:: PROBLEM STATEMENT ::
Pictures don't belong in the copy; print all the records exactly.

Web document revisions:
□ □ □ □ □ □ □
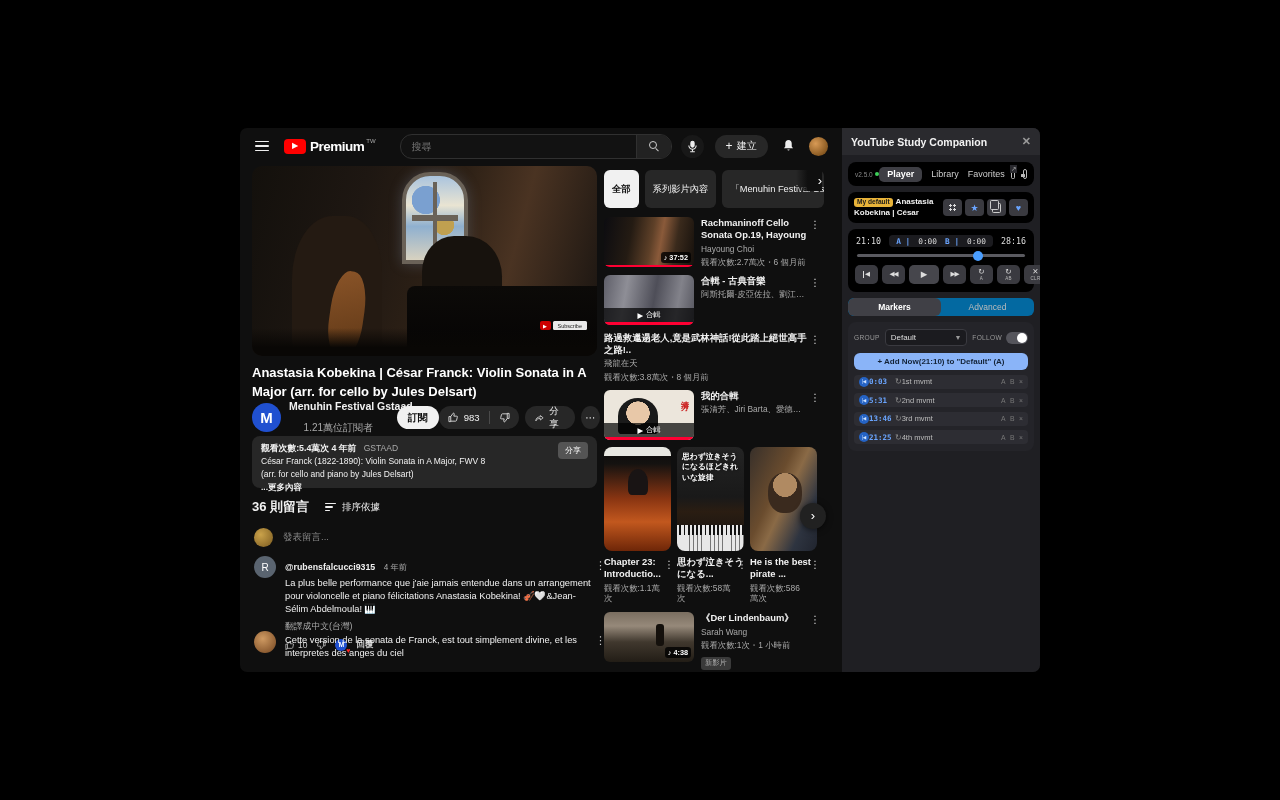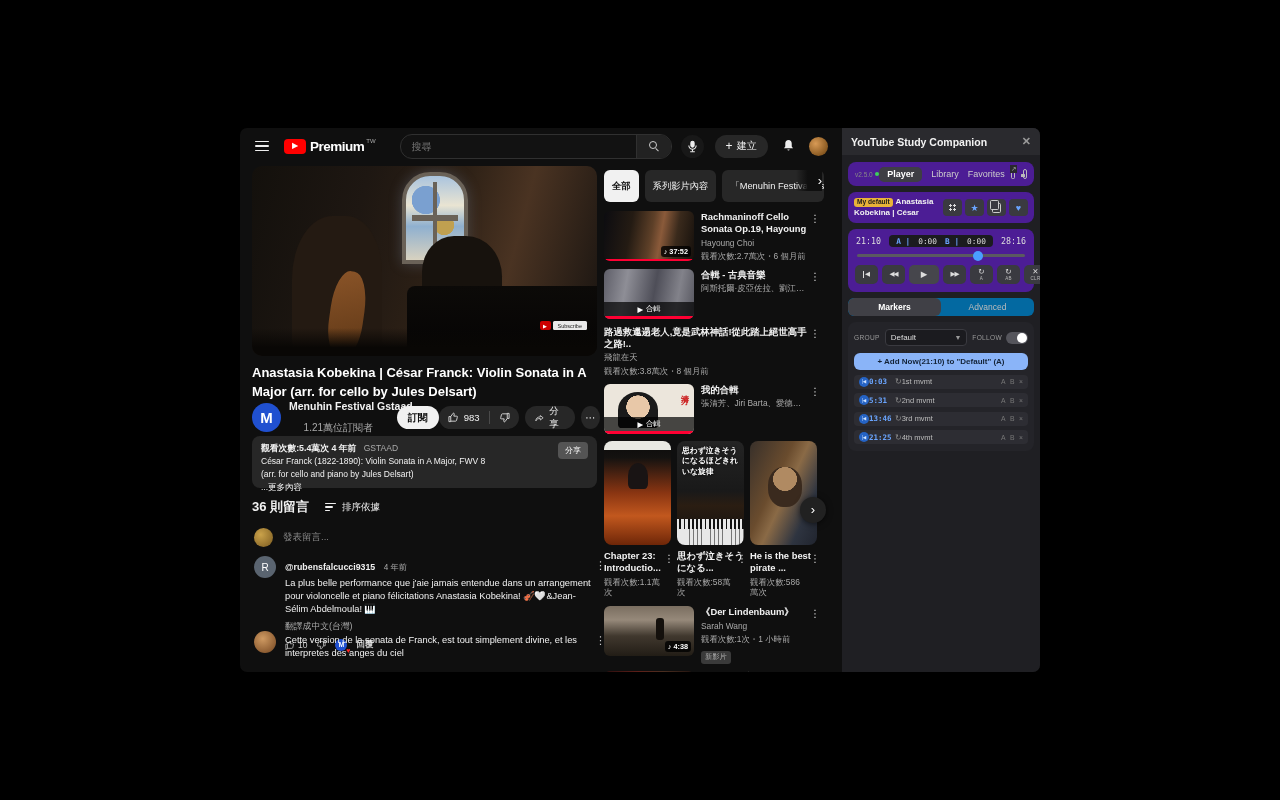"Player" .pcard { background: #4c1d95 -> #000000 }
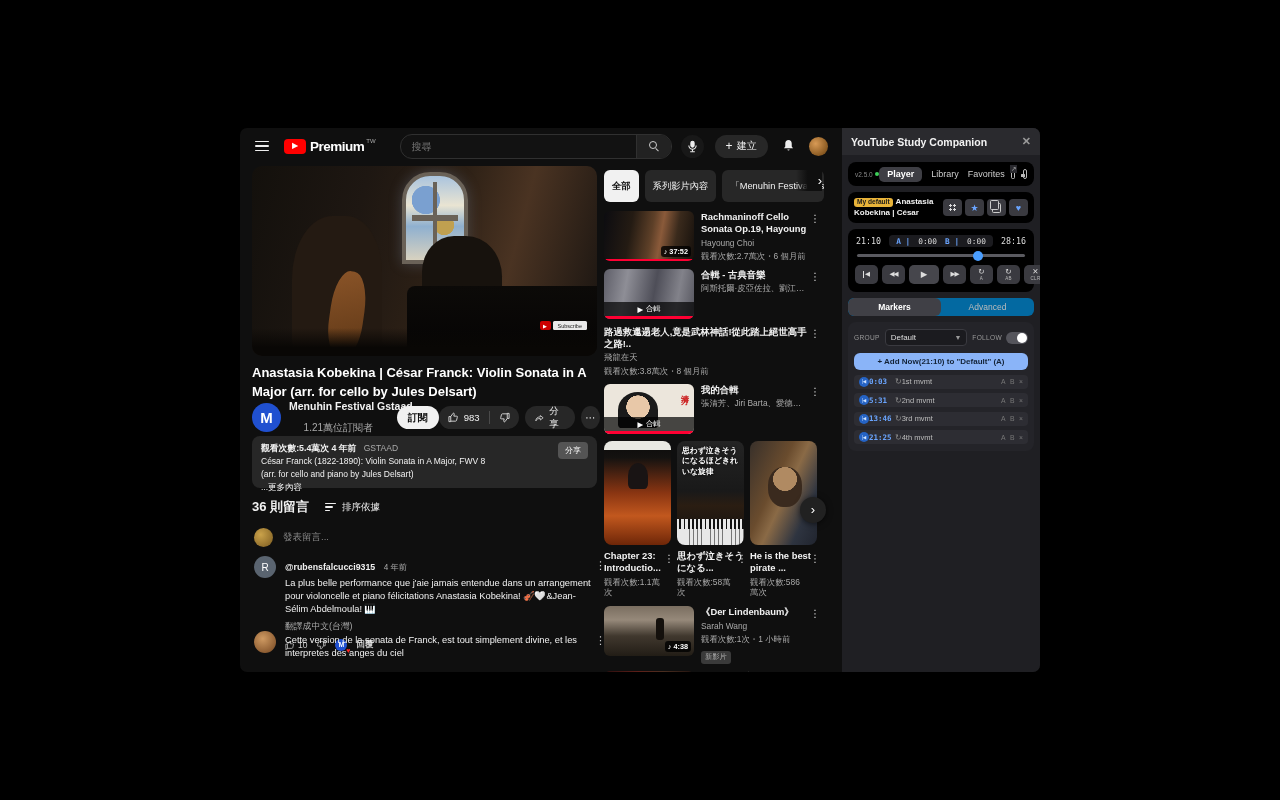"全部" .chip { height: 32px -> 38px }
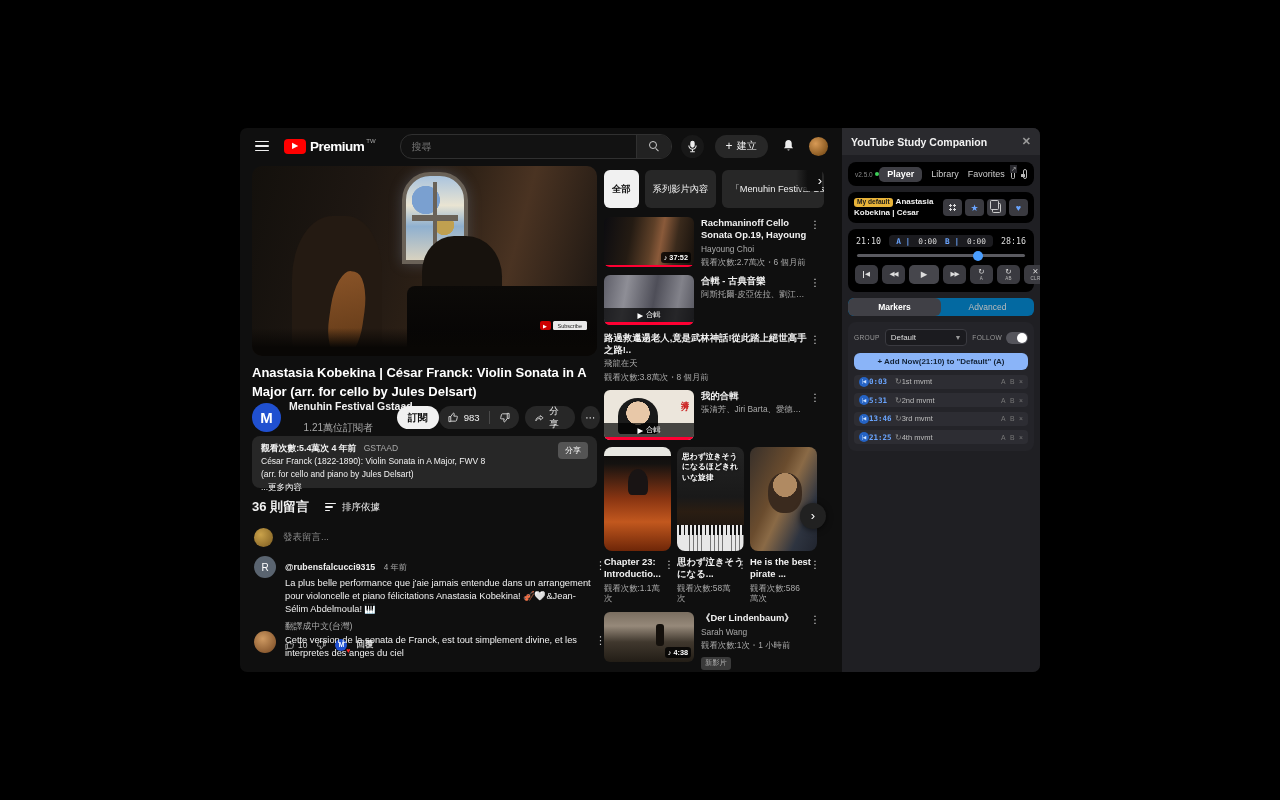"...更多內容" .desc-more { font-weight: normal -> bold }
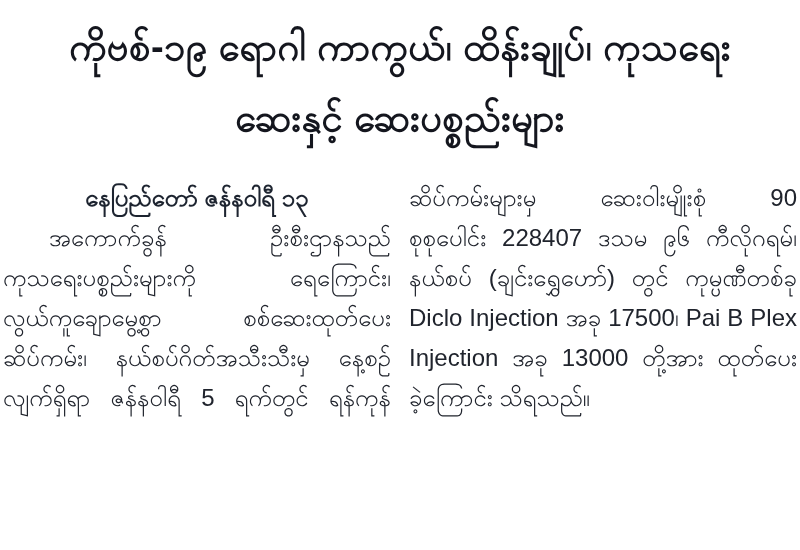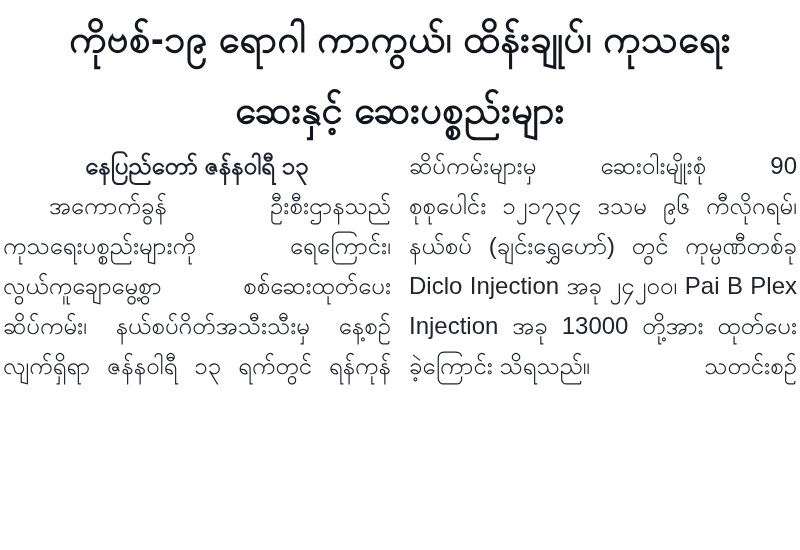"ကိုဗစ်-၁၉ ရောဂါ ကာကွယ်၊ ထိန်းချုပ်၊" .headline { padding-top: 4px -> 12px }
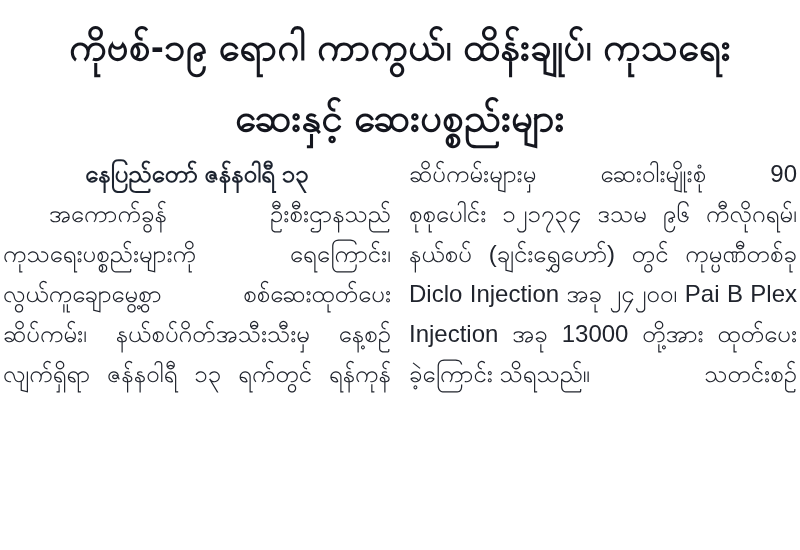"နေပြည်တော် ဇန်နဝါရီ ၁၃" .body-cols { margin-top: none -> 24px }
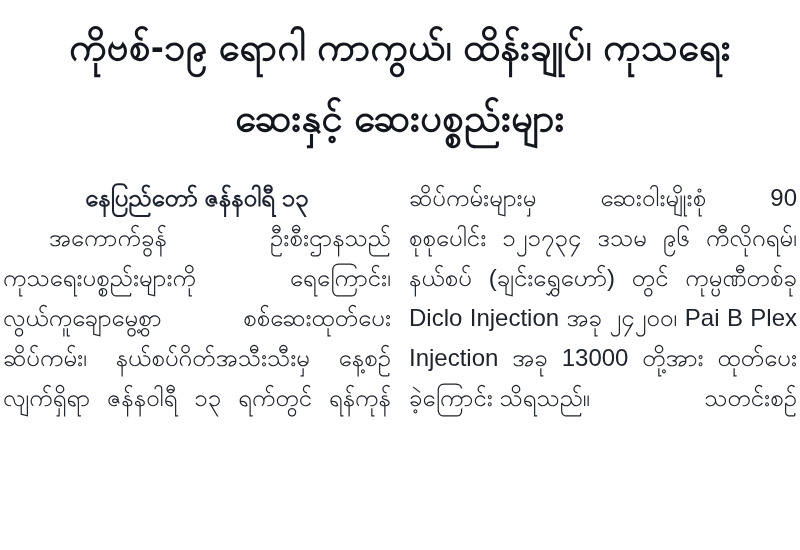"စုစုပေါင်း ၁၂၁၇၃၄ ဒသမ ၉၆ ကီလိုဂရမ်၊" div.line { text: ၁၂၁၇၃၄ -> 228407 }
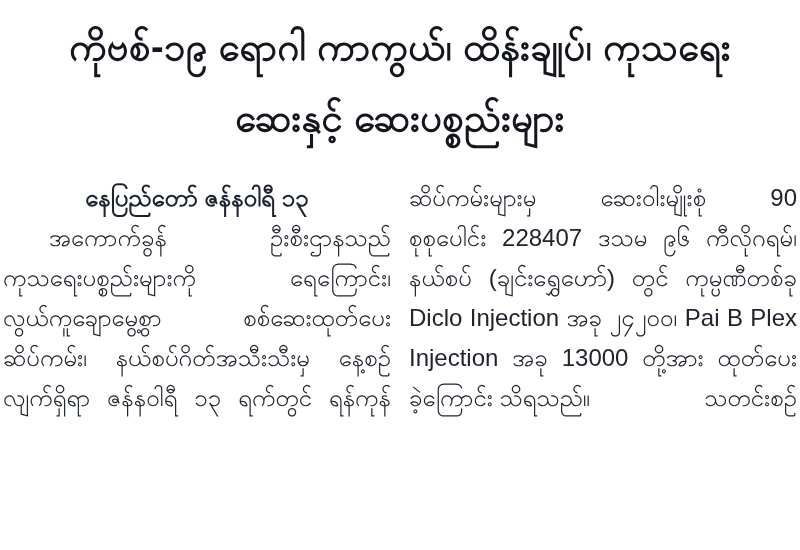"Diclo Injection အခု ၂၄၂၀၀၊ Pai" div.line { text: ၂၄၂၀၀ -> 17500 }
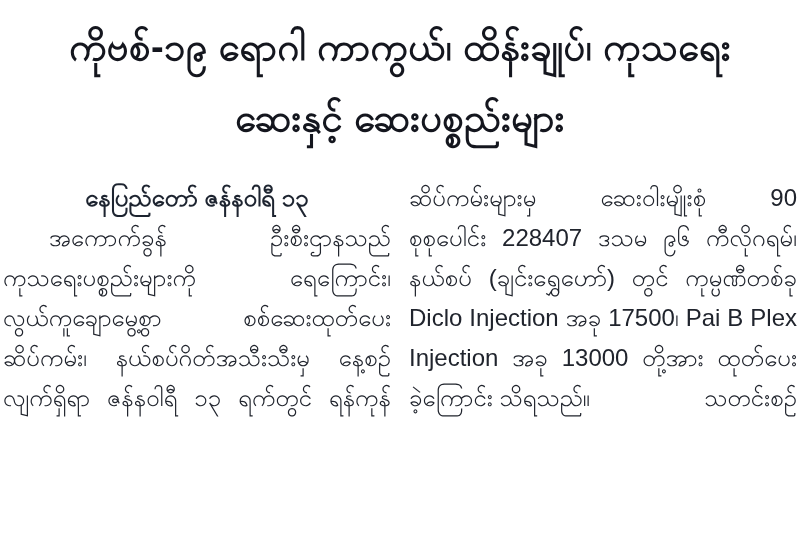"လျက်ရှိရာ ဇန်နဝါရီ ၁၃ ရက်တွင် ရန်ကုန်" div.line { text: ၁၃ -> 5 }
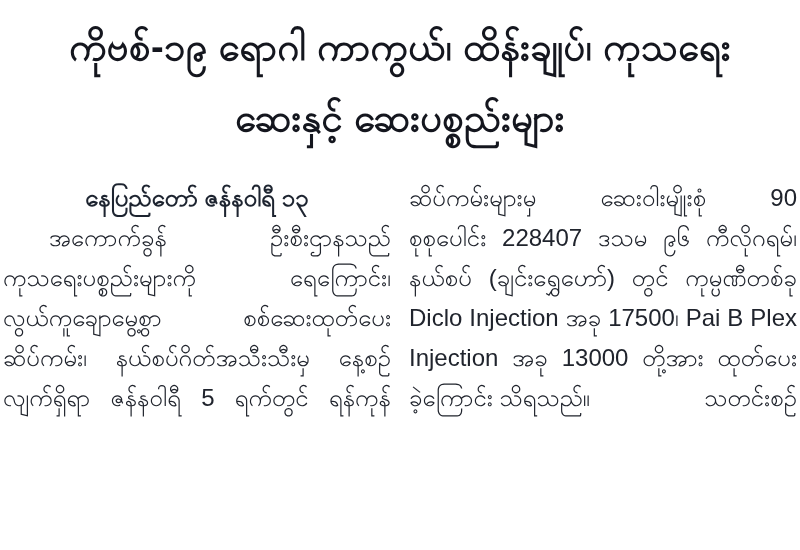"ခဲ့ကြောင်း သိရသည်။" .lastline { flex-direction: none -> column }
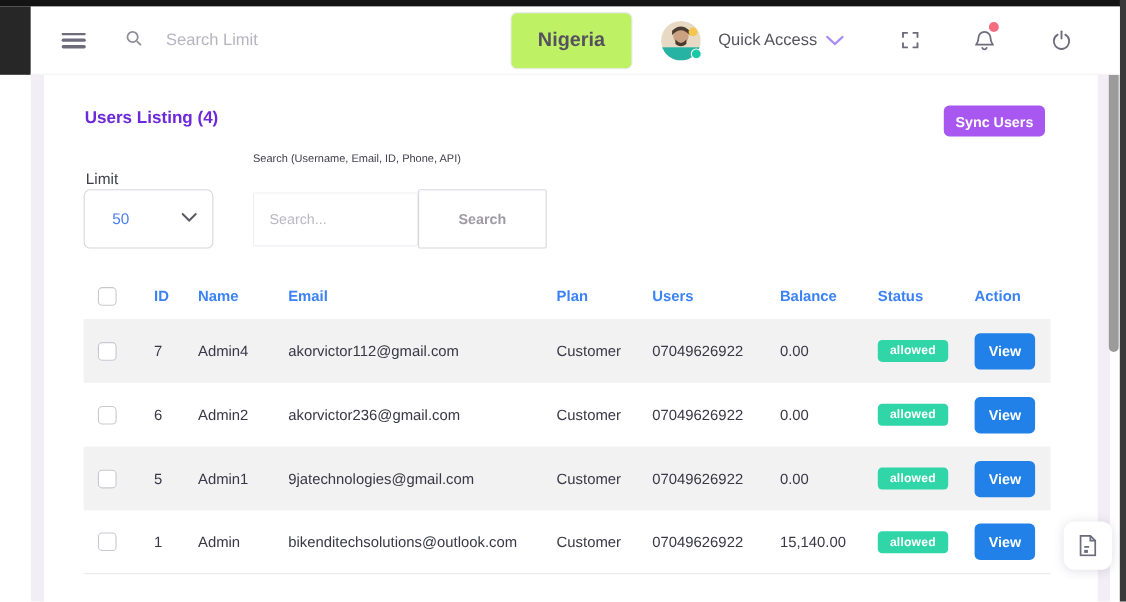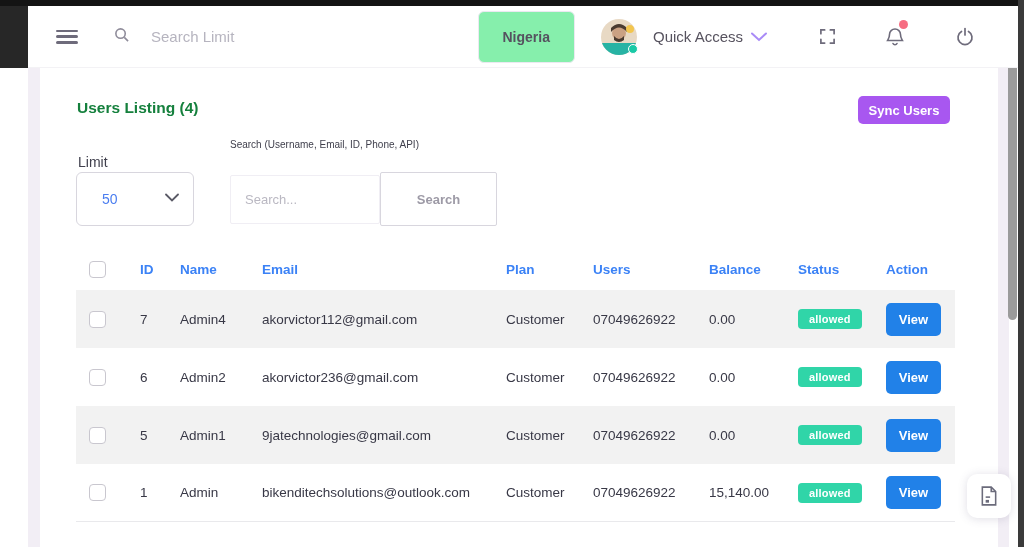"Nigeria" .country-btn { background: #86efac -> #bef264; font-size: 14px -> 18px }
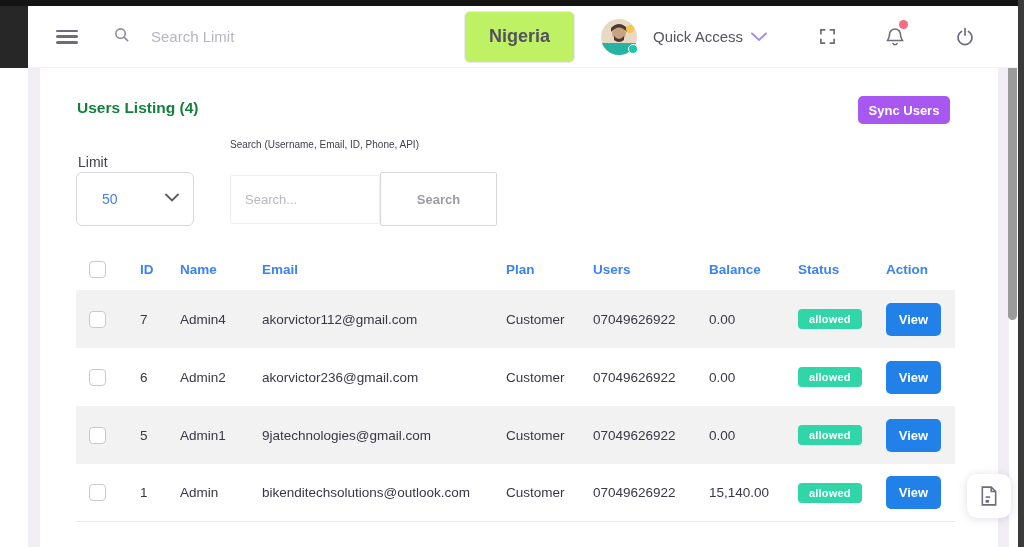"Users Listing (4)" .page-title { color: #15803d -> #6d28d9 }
□ □ □ □ □ □ □
:: RESPONSE TO THE EXERCISE ::
"Player" .pcard { background: #4c1d95 -> #000000 }
"全部" .chip { height: 32px -> 38px }
"...更多內容" .desc-more { font-weight: normal -> bold }
"ကိုဗစ်-၁၉ ရောဂါ ကာကွယ်၊ ထိန်းချုပ်၊" .headline { padding-top: 4px -> 12px }
"နေပြည်တော် ဇန်နဝါရီ ၁၃" .body-cols { margin-top: none -> 24px }
"စုစုပေါင်း ၁၂၁၇၃၄ ဒသမ ၉၆ ကီလိုဂရမ်၊" div.line { text: ၁၂၁၇၃၄ -> 228407 }
"Diclo Injection အခု ၂၄၂၀၀၊ Pai" div.line { text: ၂၄၂၀၀ -> 17500 }
"လျက်ရှိရာ ဇန်နဝါရီ ၁၃ ရက်တွင် ရန်ကုန်" div.line { text: ၁၃ -> 5 }
"ခဲ့ကြောင်း သိရသည်။" .lastline { flex-direction: none -> column }
"Nigeria" .country-btn { background: #86efac -> #bef264; font-size: 14px -> 18px }
"Users Listing (4)" .page-title { color: #15803d -> #6d28d9 }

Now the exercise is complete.